Si parla anche di Rublo digitale, la CBDC russa che potrebbe fare il suo esordio già nel 2023. Sì perché la chiusura verso le crypto non riguardava tutti gli asset: una coin nazionale era stata etichettata da subito come promettente e da tempo si lavora proprio per darle vita.

Stando a voci ministeriali e governative, assieme al Rublo digitale farà la sua comparsa anche una normativa completa, paragonabile per contenuti e completezza al MiCA europeo.

Secondo un report di Triple A, datato Settembre 2022, il 10% della popolazione russa detiene criptovalute.

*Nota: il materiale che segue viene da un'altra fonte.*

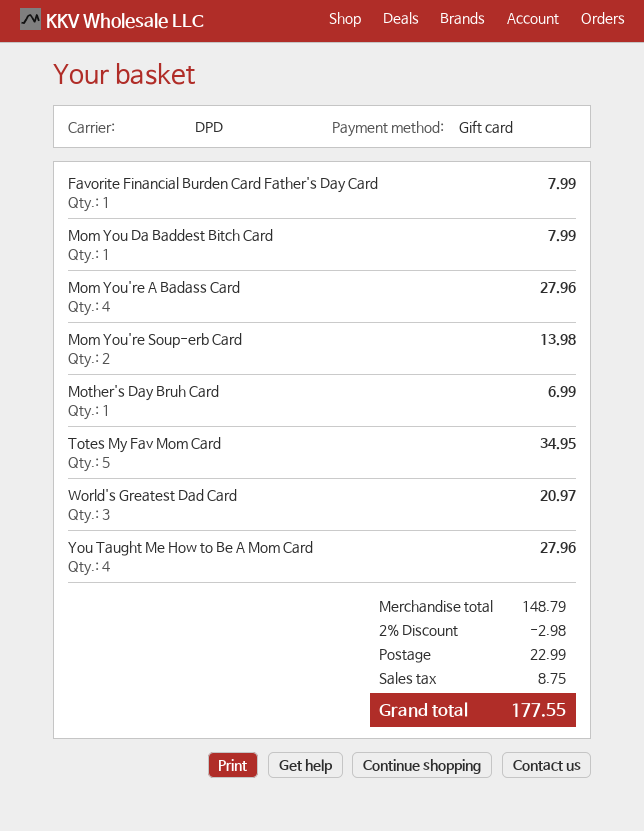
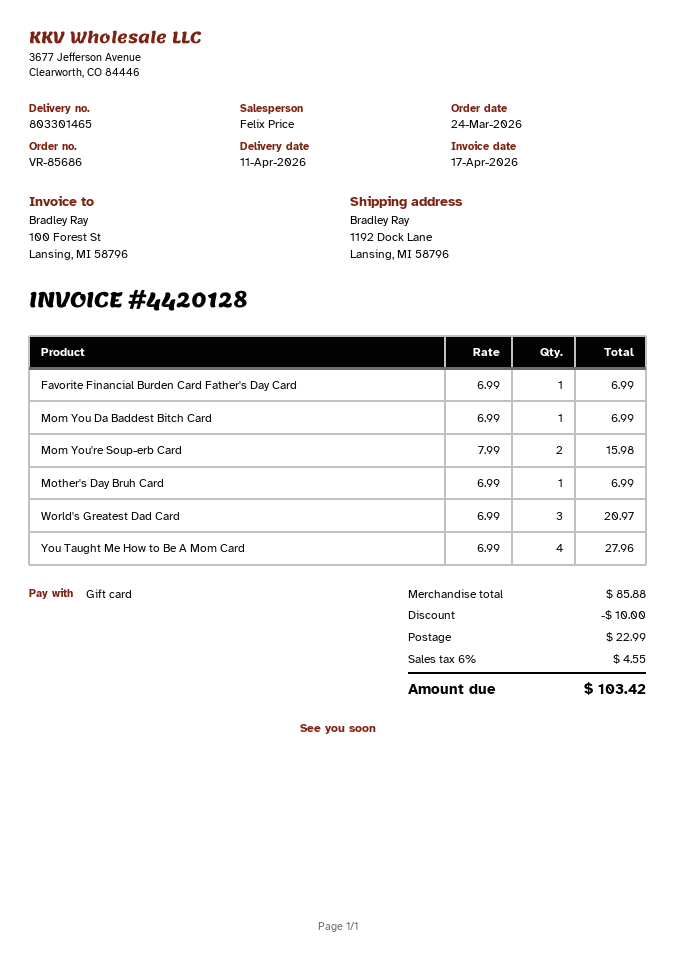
Favorite Financial Burden Card Father's Day Card: 1 for 7.99 -> 1 for 6.99
Mom You Da Baddest Bitch Card: 1 for 7.99 -> 1 for 6.99
Mom You're A Badass Card: 4 for 27.96 -> none
Mom You're Soup-erb Card: 2 for 13.98 -> 2 for 15.98
Totes My Fav Mom Card: 5 for 34.95 -> none
subtotal: 148.79 -> 85.88
discount: 2.98 -> 10.00
tax: 8.75 -> 4.55
total: 177.55 -> 103.42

Con grande sorpresa, lo scettro di coin più diffusa va ad Ethereum, seguita da bitcoin.

"Manca un insieme di normative chiaro e completo. Lo Stato è all'opera proprio per colmare il gap e sancire (definitivamente?) l'apertura"

Asia: Cina, Giappone, India ed Emirati

Nel continente asiatico la situazione è molto diversa da Stato a Stato. Scopriamo come si comportano quelli principali.

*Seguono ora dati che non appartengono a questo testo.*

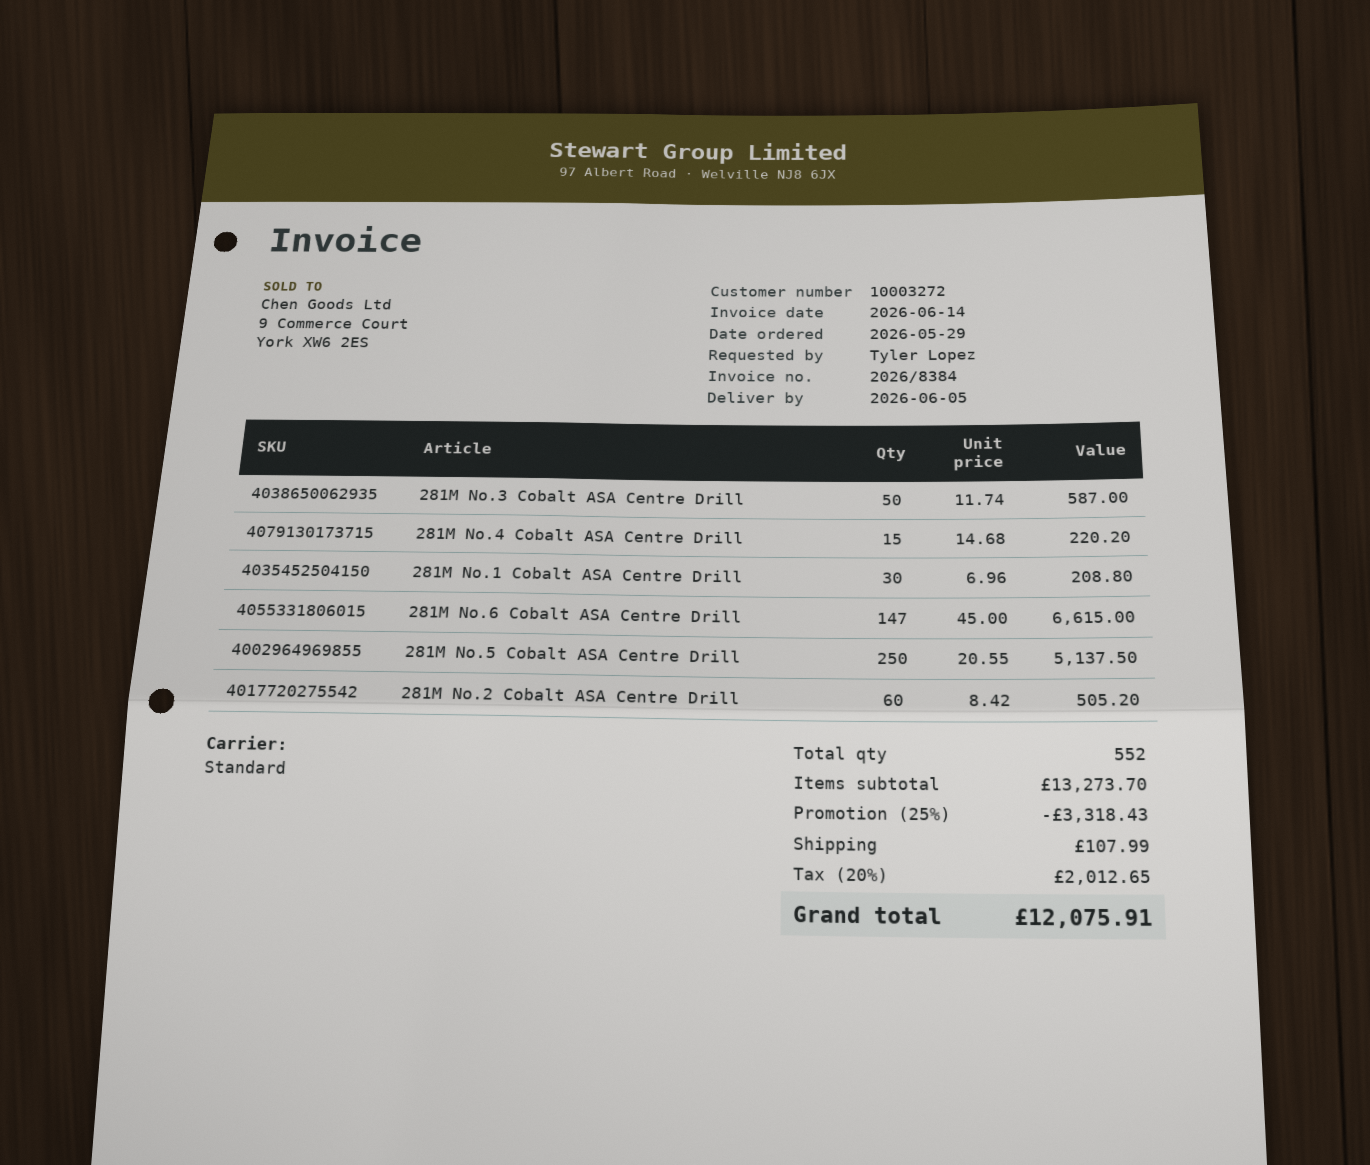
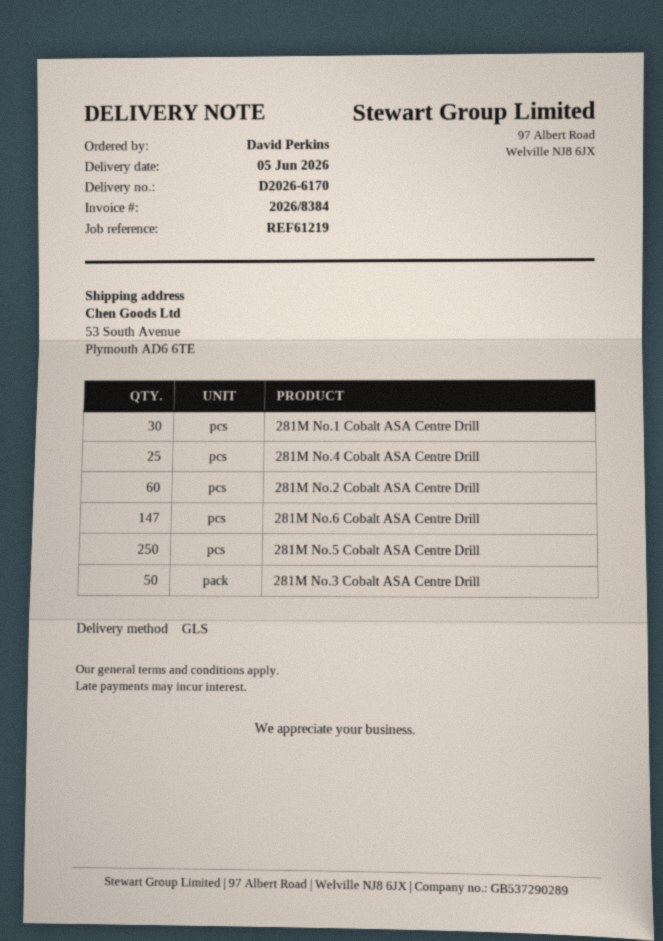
ordered by: Tyler Lopez -> David Perkins
shipping method: standard -> GLS
281M No.4 Cobalt ASA Centre Drill: 15 -> 25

Cina: ban non così efficace

Sappiamo che la Cina ha bannato le criptovalute oltre un anno fa, a settembre 2021. Nonostante questo avvenimento, la situazione è però tutto fuorché semplice da inquadrare.

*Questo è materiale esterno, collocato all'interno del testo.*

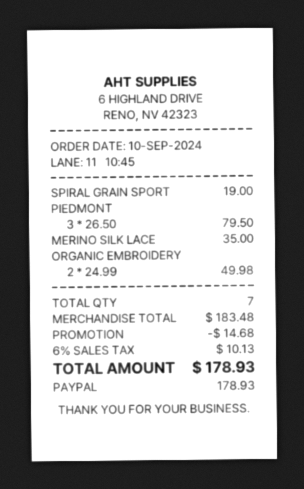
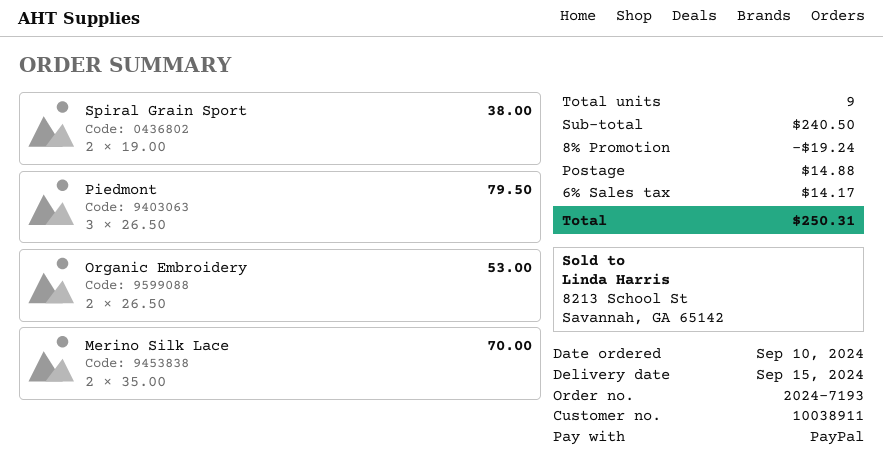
SPIRAL GRAIN SPORT: 1 x 19.00 = 19.00 -> 2 x 19.00 = 38.00
MERINO SILK LACE: 1 x 35.00 = 35.00 -> 2 x 35.00 = 70.00
ORGANIC EMBROIDERY: 2 x 24.99 = 49.98 -> 2 x 26.50 = 53.00
total quantity: 7 -> 9
subtotal: 183.48 -> 240.50
discount: 14.68 -> 19.24
shipping: none -> 14.88
tax: 6% = 10.13 -> 6% = 14.17
total: 178.93 -> 250.31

Ci si aspetterebbe che il ban, soprattutto in uno Stato così autoritario, possa avere avuto successo: nulla di più sbagliato.

Certo, un impatto lo ha avuto: secondo Chainalysis, tra luglio 2021 e giugno 2022 si è assistito a un calo dei volumi di transazione di circa il 30% (nella Cina continentale). Però, il Paese resta comunque il principale mercato crypto della regione.

Il divieto ha creato probabilmente problemi ai nuovi arrivati, gente che non era già in possesso di asset digitali. Però, al di fuori di essi, in Cina le criptovalute continuano a essere scambiate.

La motivazione può stare sia in nell’ineffettività delle regolamentazioni sia in una loro scarsa applicazione.

Coin e token vengono principalmente scambiati peer-to-peer, appoggiandosi a wallet facilmente scaricabili. Il Governo non è finora stato in grado di troncare la cosa ma, chi può saperlo, magari non vi è un reale interesse a farlo.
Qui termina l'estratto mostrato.